Multi-User support for Kubeflow Pipelines #1223

IronPan · 2019-04-24T23:14:07Z

[April/6/2020]
Latest design is in https://docs.google.com/document/d/1R9bj1uI0As6umCTZ2mv_6_tjgFshIKxkSt00QLYjNV4/edit?ts=5e4d8fbb#heading=h.5s8rbufek1ax

Areas we are working on:

Release

How do we release KFP multi user mode? [Multi user] How do we release KFP multi user in Kubeflow? #3645
Multi user mode early access release [Multi User] Multi user mode early access release #3693
[Deployment] Merge changes to upstream kubeflow repo [Multi User] Integrate KFP multi user with KF 1.1 #3241
Integrate with platforms other than GCP [Pipelines Multi User] integrate with non GCP platforms manifests#1364

Areas related to integration with Kubeflow

[Central Dashboard] Manage contributors for all namespaces I own Dashboard's contributors section doesn't show all the namespaces I own kubeflow#4569
[Central Dashboard] Support login to Kubeflow cluster without creating his/her namespace for a non-admin contributor Support login to Kubeflow cluster without creating his/her namespace for a non-admin contributor kubeflow#4889
[Profile CRD] Support more than one owner of a profile CR Support more than one owner of a profile CR kubeflow#4888
[Profile CRD] Support updating the owner of a profile Support updating the owner of a profile kubeflow#4890

=============== original description

Some users express the interest of an isolation between the cluster admin and cluster user - Cluster admin deploy Kubeflow Pipelines as part of Kubeflow in the cluster;
Cluster user can use Kubeflow Pipelines functionalities, without being able to access the control plane.

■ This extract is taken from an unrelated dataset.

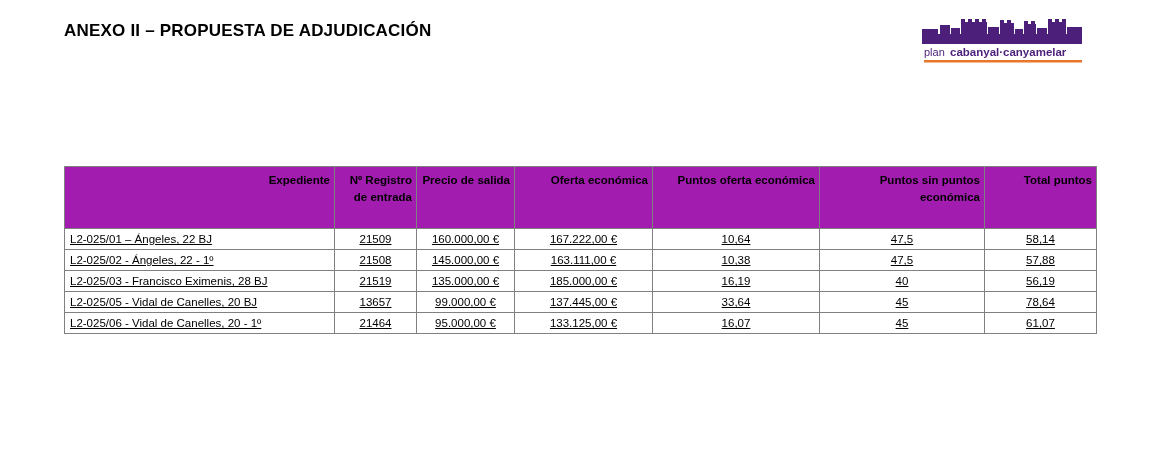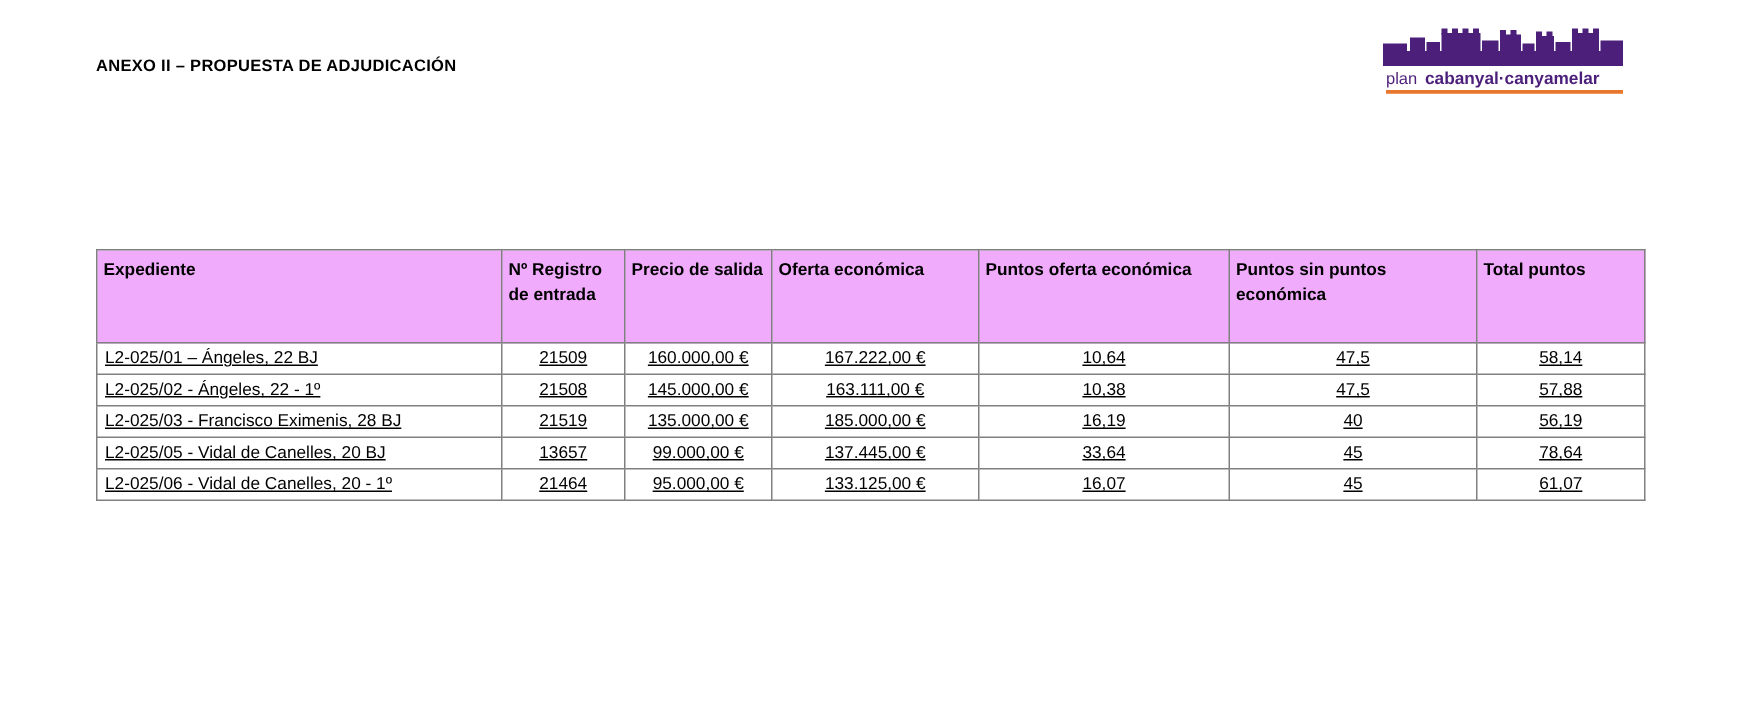"ANEXO II – PROPUESTA DE" .doc-title { font-size: 11px -> 17px; top: 22px -> 5px }
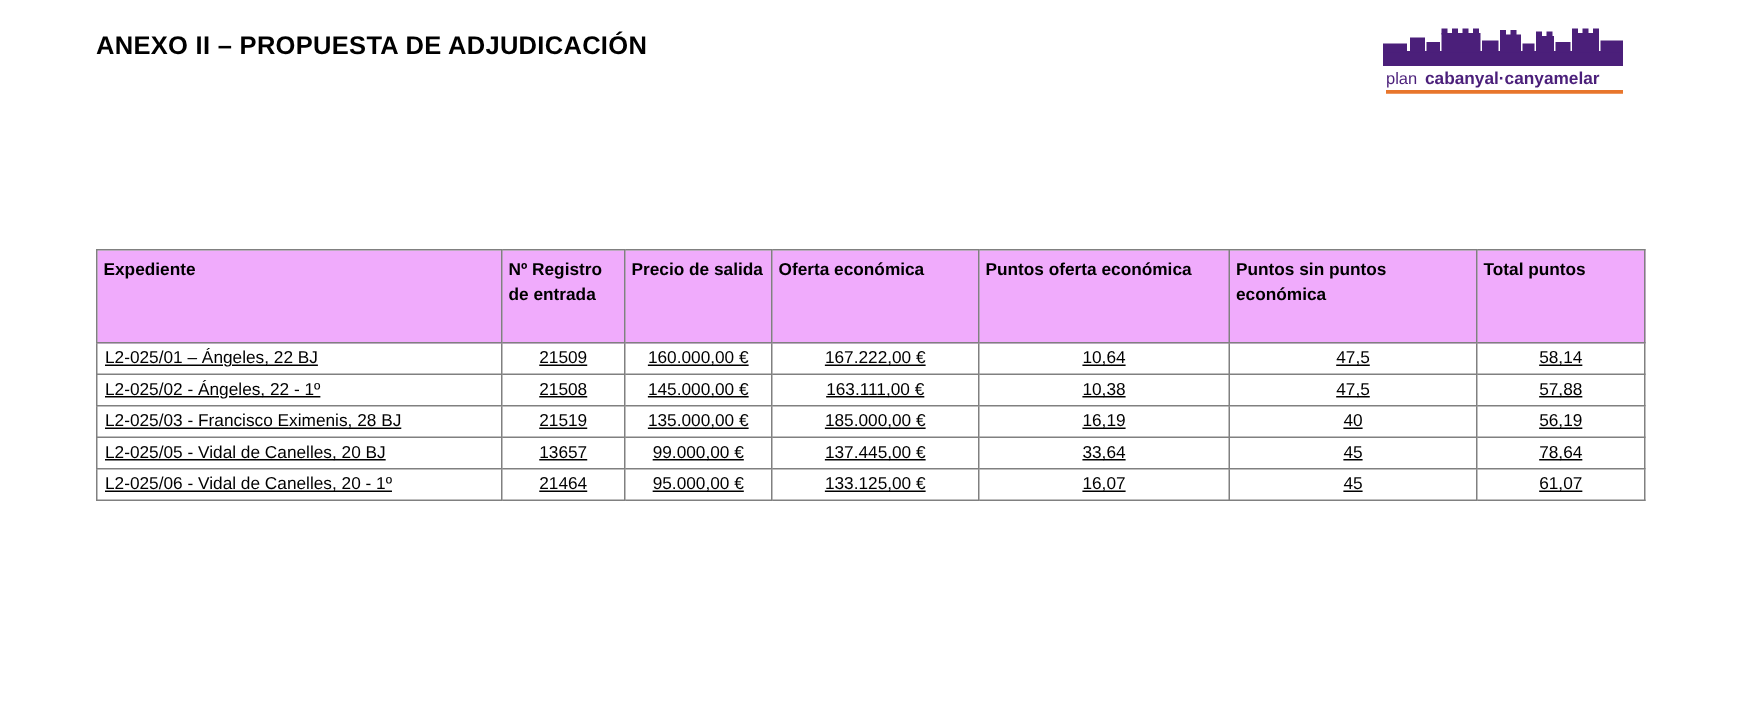"Expediente" table.award thead th { background: #f0abfc -> #a21caf; text-align: left -> right }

Here are the steps to support this functionality.

Provision control plane in one namespace, and launch argo workflow instances in another
- provision control plane in kubeflow namespace, and argo job in namespace FOO (parameterization)
- API server should update the incoming workflow definition to namespace FOO. Sample code that API server modify the workflow
Currently all workflows are run under a clusterrole pipeline-runner (definition). And it's specified during compilation (link). Instead, it should run the workflows under a role instead of a clusterrole.
- change pipeline-runner to role, and specify the namespace during deployment (expose as deployment parameter)
- API server should update the incoming workflow definition to use pipeline-runner role.
Cluster user can access UI through IAP/SimpleAuth endpoint, instead of port-forwarding.

IronPan · 2019-04-24T23:17:34Z

Ideally this should be implemented in a way that get Kubeflow Pipeline closer to support multi-user. E.g. launch workflow in arbitrary namespace

jlewi · 2019-04-25T15:41:25Z

What's the priority of this?

How does this align with the broader plans in Kubeflow to support multiple users?

IronPan · 2019-04-26T17:49:32Z

This is not yet being prioritized, although I think this deserve a high priority.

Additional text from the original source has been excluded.